Glutamina: é o aminoácido mais comum em nosso plasma e é muito queimado
em exercício. Este aminoácido é fonte energética para as células do sistema
imunológico e as quedas da glutamina baixam a resistência contra infecções
oportunistas, um dos motivos para gripes e resfriados próximos à competições
ou treinos fortes. A glutamina não pode ser suplementada eficientemente porque
as células intestinais são altas consumidoras de glutamina e não permitem que
ela passe para o sangue.
Além do efeito sobre o sistema imunológico, a glutamina poderia ter um efeito
anabolizante e de estimular a síntese de glicogênio. Formas associadas do
aminoácido e outras alternativas estão sendo estudadas e existe alguma
indicação de que mesmo com a questão da absorção abdominal prejudicada, o
fato de suplementar poderia poupar glutamina endógena.
Creatina: a capacidade máxima do sistema anaeróbico em produzir energia é
regulada pela degradação do fosfato de creatina e dura em média 10 segundos. A
concentração de fosfato de creatina intramuscular é importante para a realização
de exercício anaeróbico, intermitente ou de apenas um esforço único que dure no
máximo 30 segundos.
A creatina que usamos pode ser fornecida diretamente pela alimentação (carnes)

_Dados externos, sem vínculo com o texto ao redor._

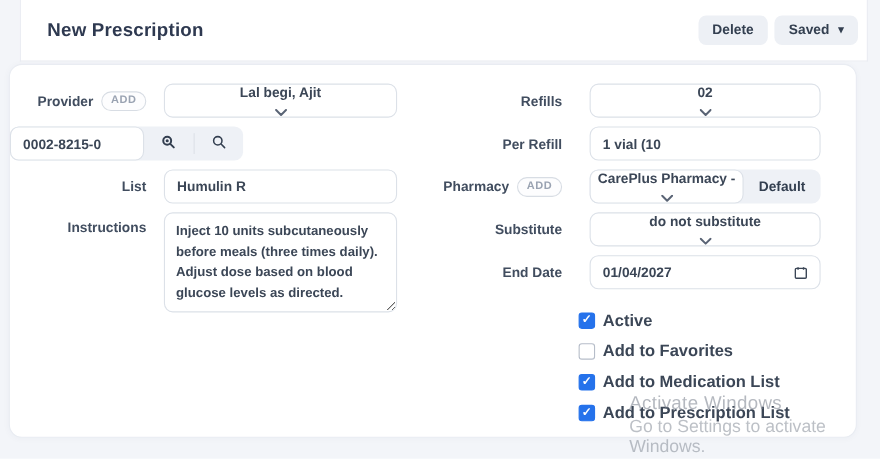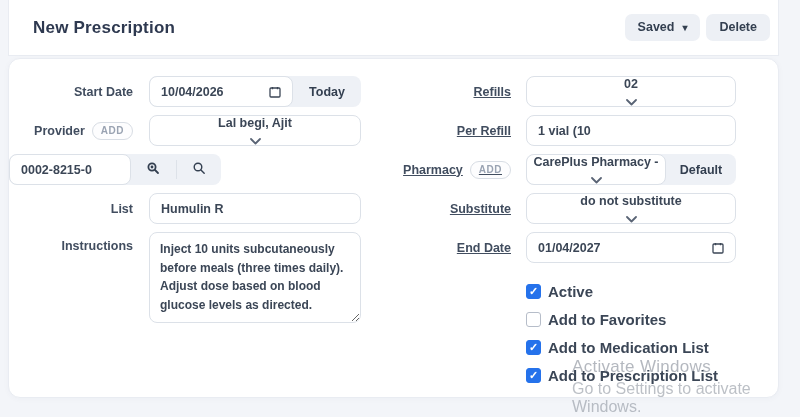--- a/index.html
+++ b/index.html
@@ -7,21 +7,21 @@
   body {
     font-family:"Liberation Sans", sans-serif;
     background:#f3f5f9;
     color:#3b4656;
     overflow:hidden;
   }
   .page { position:relative; width:800px; height:417px; }
 
   
   .header {
-    position:absolute; left:8px; top:0; width:771px; height:56px;
+    position:absolute; left:18px; top:0; width:771px; height:56px;
     background:#fff;
     border-left:1px solid #e9ecf2; border-right:1px solid #e9ecf2;
     border-bottom:1px solid #e9ecf2;
     display:flex; align-items:center; justify-content:space-between;
     padding:0 8px 0 24px;
   }
   .page-title { font-size:17px; font-weight:700; color:#2e3950; letter-spacing:.2px; }
   .toolbar { display:flex; gap:6px; }
   .btn {
     border:none; cursor:pointer; border-radius:7px;
@@ -46,21 +46,21 @@
 
   .row { display:flex; align-items:center; margin-bottom:8px; min-height:31px; }
   .row.top { align-items:flex-start; }
   .row.top .lbl-cell { padding-top:7px; }
 
   .lbl-cell {
     display:flex; align-items:center; justify-content:flex-end; gap:7px;
     font-size:12.5px; font-weight:600; color:#414d5f;
   }
   .col-left  .lbl-cell { width:124px; margin-right:16px; }
-  .col-right .lbl-cell { width:117px; margin-right:15px;text-decoration:underline; }
+  .col-right .lbl-cell { width:117px; margin-right:25px; }
 
   .badge {
     font-size:10px; font-weight:700; letter-spacing:.5px; color:#9aa3b2;
     border:1px solid #d8dde4; border-radius:9px; padding:3px 8px;
     background:#fdfdfe; line-height:1;
   }
 
   .ctrl-left  { width:212px; }
   .ctrl-right { width:210px; }
 
@@ -115,49 +115,32 @@
   .wm2 { font-size:16px; color:rgba(133,141,152,.55); margin-top:3px; }
 </style>
 </head>
 <body>
 
 <div class="page">
 
   <div class="header">
     <div class="page-title">New Prescription</div>
     <div class="toolbar">
+      <button class="btn btn-light">Delete</button>
       <button class="btn btn-light">
         <span>Saved</span>
         <span class="caret">▾</span>
       </button>
-      <button class="btn btn-light">Delete</button>
     </div>
   </div>
 
   <div class="card">
 
     <div class="col col-left">
 
-      <div class="row">
-        <div class="lbl-cell">Start Date</div>
-        <div class="ctrl-left">
-          <div class="input-group">
-            <div class="text-input" style="width:144px;">
-              <span>10/04/2026</span>
-              <span class="cal">
-                <svg width="12" height="12" viewBox="0 0 12 12" fill="none">
-                  <rect x="1" y="2" width="10" height="9" rx="1" stroke="#3b4656" stroke-width="1.3"></rect>
-                  <path d="M3.5 1v2.2M8.5 1v2.2" stroke="#3b4656" stroke-width="1.3"></path>
-                </svg>
-              </span>
-            </div>
-            <button class="append-btn">Today</button>
-          </div>
-        </div>
-      </div>
 
       <div class="row">
         <div class="lbl-cell">
           <span>Provider</span>
           <span class="badge">ADD</span>
         </div>
         <div class="ctrl-left">
           <div class="text-input select">
             <span>Lal begi, Ajit</span>
             <span class="chev">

ou ser produzida de forma endógena pelo fígado, rins e pâncreas a partir dos
aminoácidos glicina, arginina e metionina.
Os efeitos da creatina suplementada são mais bem percebidos em:
- testes de sprint na natação
- produção de força máxima em cicloergômetro;
- tiros de até 700 metros em corrida;
- velocidade final em tiros de 60 m em corrida;
- tempo até a exaustão em testes de alta intensidade em bicicleta;
- capacidade de força e na composição corporal de levantadores de peso;
- performance em saltos.
O uso da creatina deve obedecer a uma estratégia porque ela é transportada para
o interior celular por proteínas que, quando expostas por longos períodos a
grandes doses de creatina, perdem sua sensibilidade. Portanto, o consumo
regular de creatina não surte qualquer efeito. O período em que a creatina
intramuscular fica elevado é de 4-6 semanas.
A creatina é mais bem absorvida quando ingerida junto com CHO em líquidos
mornos. Até o momento não se conhece nenhum prejuízo à saúde devido à
suplementação com creatina como na estratégia proposta. O uso crônico não foi
avaliado.
Atletas de atividades mais longas do que 5 minutos parecem não ter qualquer
benefício com a creatina, podendo apresentar ligeiro ganho de peso, o que
normalmente é indesejável em várias modalidades.